> Aim of the exercise: Without pictures, retype the following entries exactly.

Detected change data
'''

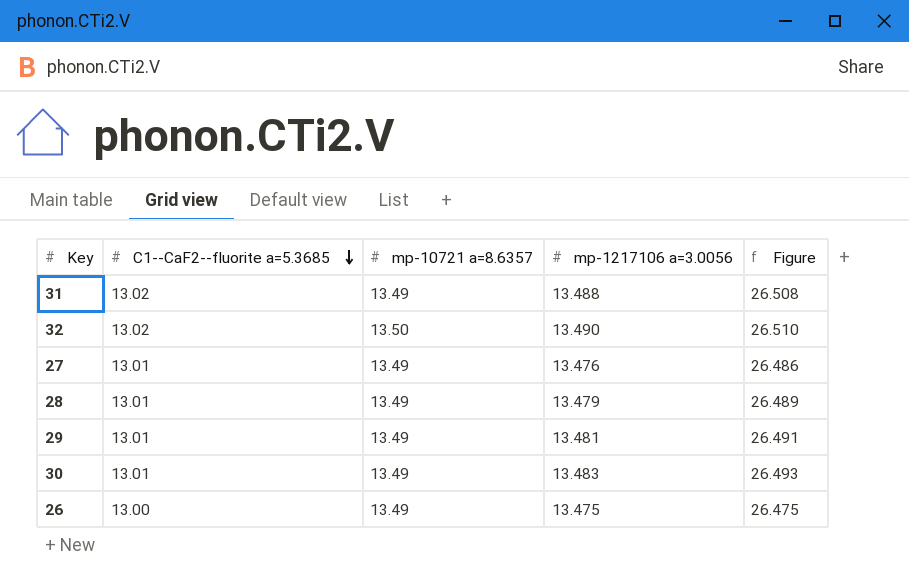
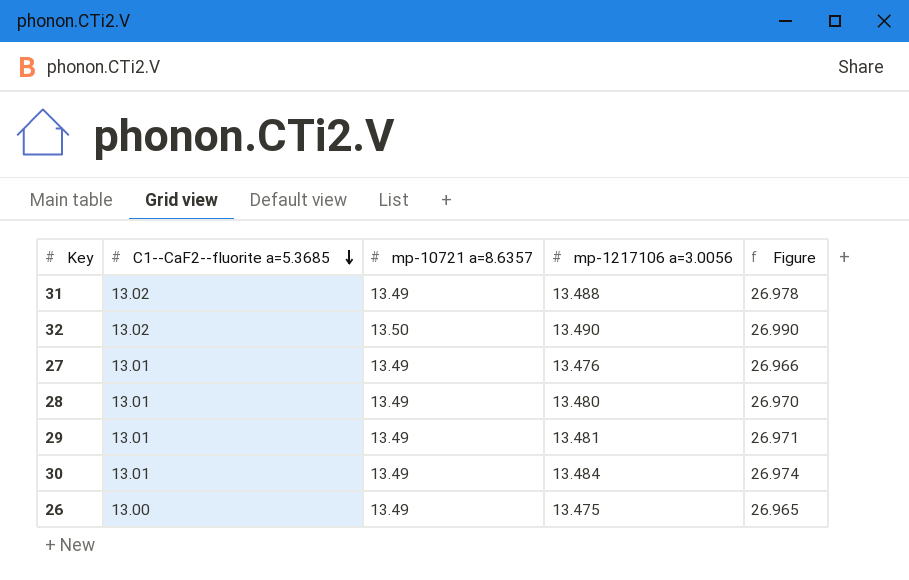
column Figure | formula: [C1--CaF2--fluorite a=5.3685] + [mp-1217106 a=3.0056] -> [mp-10721 a=8.6357] + [mp-1217106 a=3.0056]
28 | mp-1217106 a=3.0056: 13.479 -> 13.480
30 | mp-1217106 a=3.0056: 13.483 -> 13.484

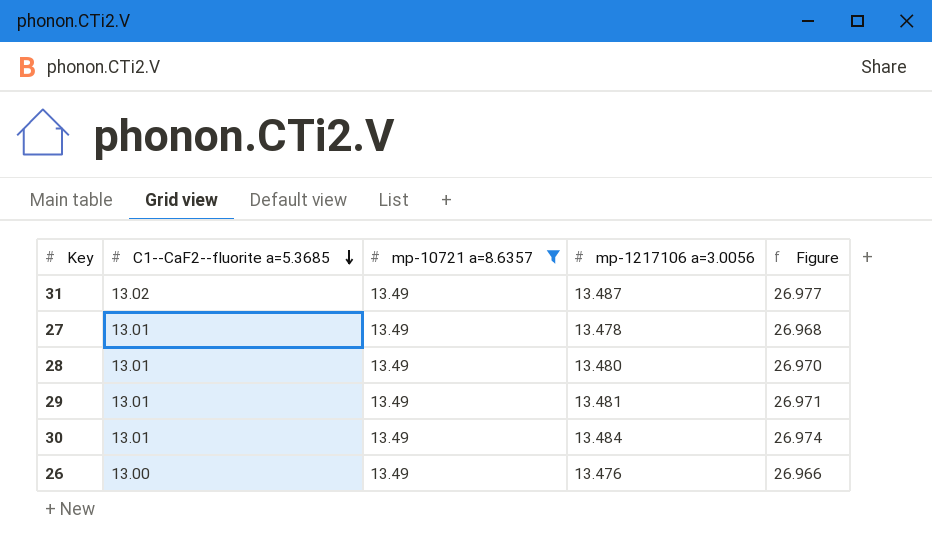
filter: none -> mp-10721 a=8.6357 = 13.49
31 | mp-1217106 a=3.0056: 13.488 -> 13.487
31 | Figure: 26.978 -> 26.977
27 | mp-1217106 a=3.0056: 13.476 -> 13.478
27 | Figure: 26.966 -> 26.968
26 | mp-1217106 a=3.0056: 13.475 -> 13.476
26 | Figure: 26.965 -> 26.966

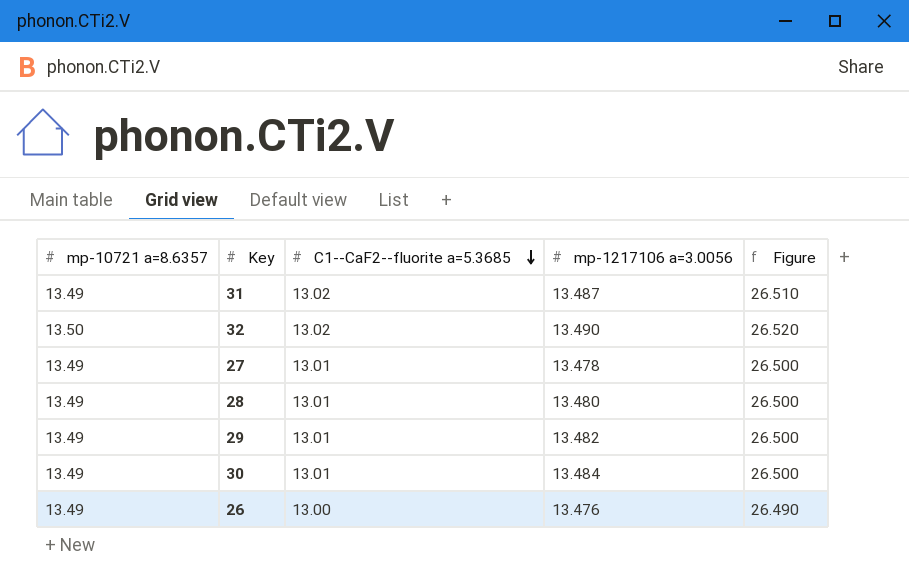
filter: mp-10721 a=8.6357 = 13.49 -> none
column mp-10721 a=8.6357 | position: 3 -> 1
column Figure | formula: [mp-10721 a=8.6357] + [mp-1217106 a=3.0056] -> [mp-10721 a=8.6357] + [C1--CaF2--fluorite a=5.3685]
29 | mp-1217106 a=3.0056: 13.481 -> 13.482

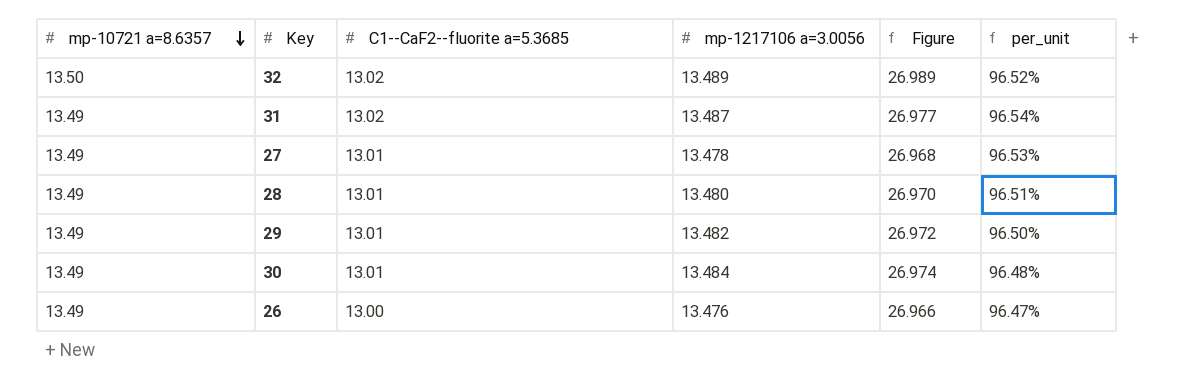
row order: C1--CaF2--fluorite a=5.3685 descending -> mp-10721 a=8.6357 descending
column Figure | formula: [mp-10721 a=8.6357] + [C1--CaF2--fluorite a=5.3685] -> [mp-10721 a=8.6357] + [mp-1217106 a=3.0056]
column per_unit | formula: none -> [C1--CaF2--fluorite a=5.3685] / [mp-1217106 a=3.0056]
32 | mp-1217106 a=3.0056: 13.490 -> 13.489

'''

> Reply to the exercise:
column Figure | formula: [C1--CaF2--fluorite a=5.3685] + [mp-1217106 a=3.0056] -> [mp-10721 a=8.6357] + [mp-1217106 a=3.0056]
28 | mp-1217106 a=3.0056: 13.479 -> 13.480
30 | mp-1217106 a=3.0056: 13.483 -> 13.484

filter: none -> mp-10721 a=8.6357 = 13.49
31 | mp-1217106 a=3.0056: 13.488 -> 13.487
31 | Figure: 26.978 -> 26.977
27 | mp-1217106 a=3.0056: 13.476 -> 13.478
27 | Figure: 26.966 -> 26.968
26 | mp-1217106 a=3.0056: 13.475 -> 13.476
26 | Figure: 26.965 -> 26.966

filter: mp-10721 a=8.6357 = 13.49 -> none
column mp-10721 a=8.6357 | position: 3 -> 1
column Figure | formula: [mp-10721 a=8.6357] + [mp-1217106 a=3.0056] -> [mp-10721 a=8.6357] + [C1--CaF2--fluorite a=5.3685]
29 | mp-1217106 a=3.0056: 13.481 -> 13.482

row order: C1--CaF2--fluorite a=5.3685 descending -> mp-10721 a=8.6357 descending
column Figure | formula: [mp-10721 a=8.6357] + [C1--CaF2--fluorite a=5.3685] -> [mp-10721 a=8.6357] + [mp-1217106 a=3.0056]
column per_unit | formula: none -> [C1--CaF2--fluorite a=5.3685] / [mp-1217106 a=3.0056]
32 | mp-1217106 a=3.0056: 13.490 -> 13.489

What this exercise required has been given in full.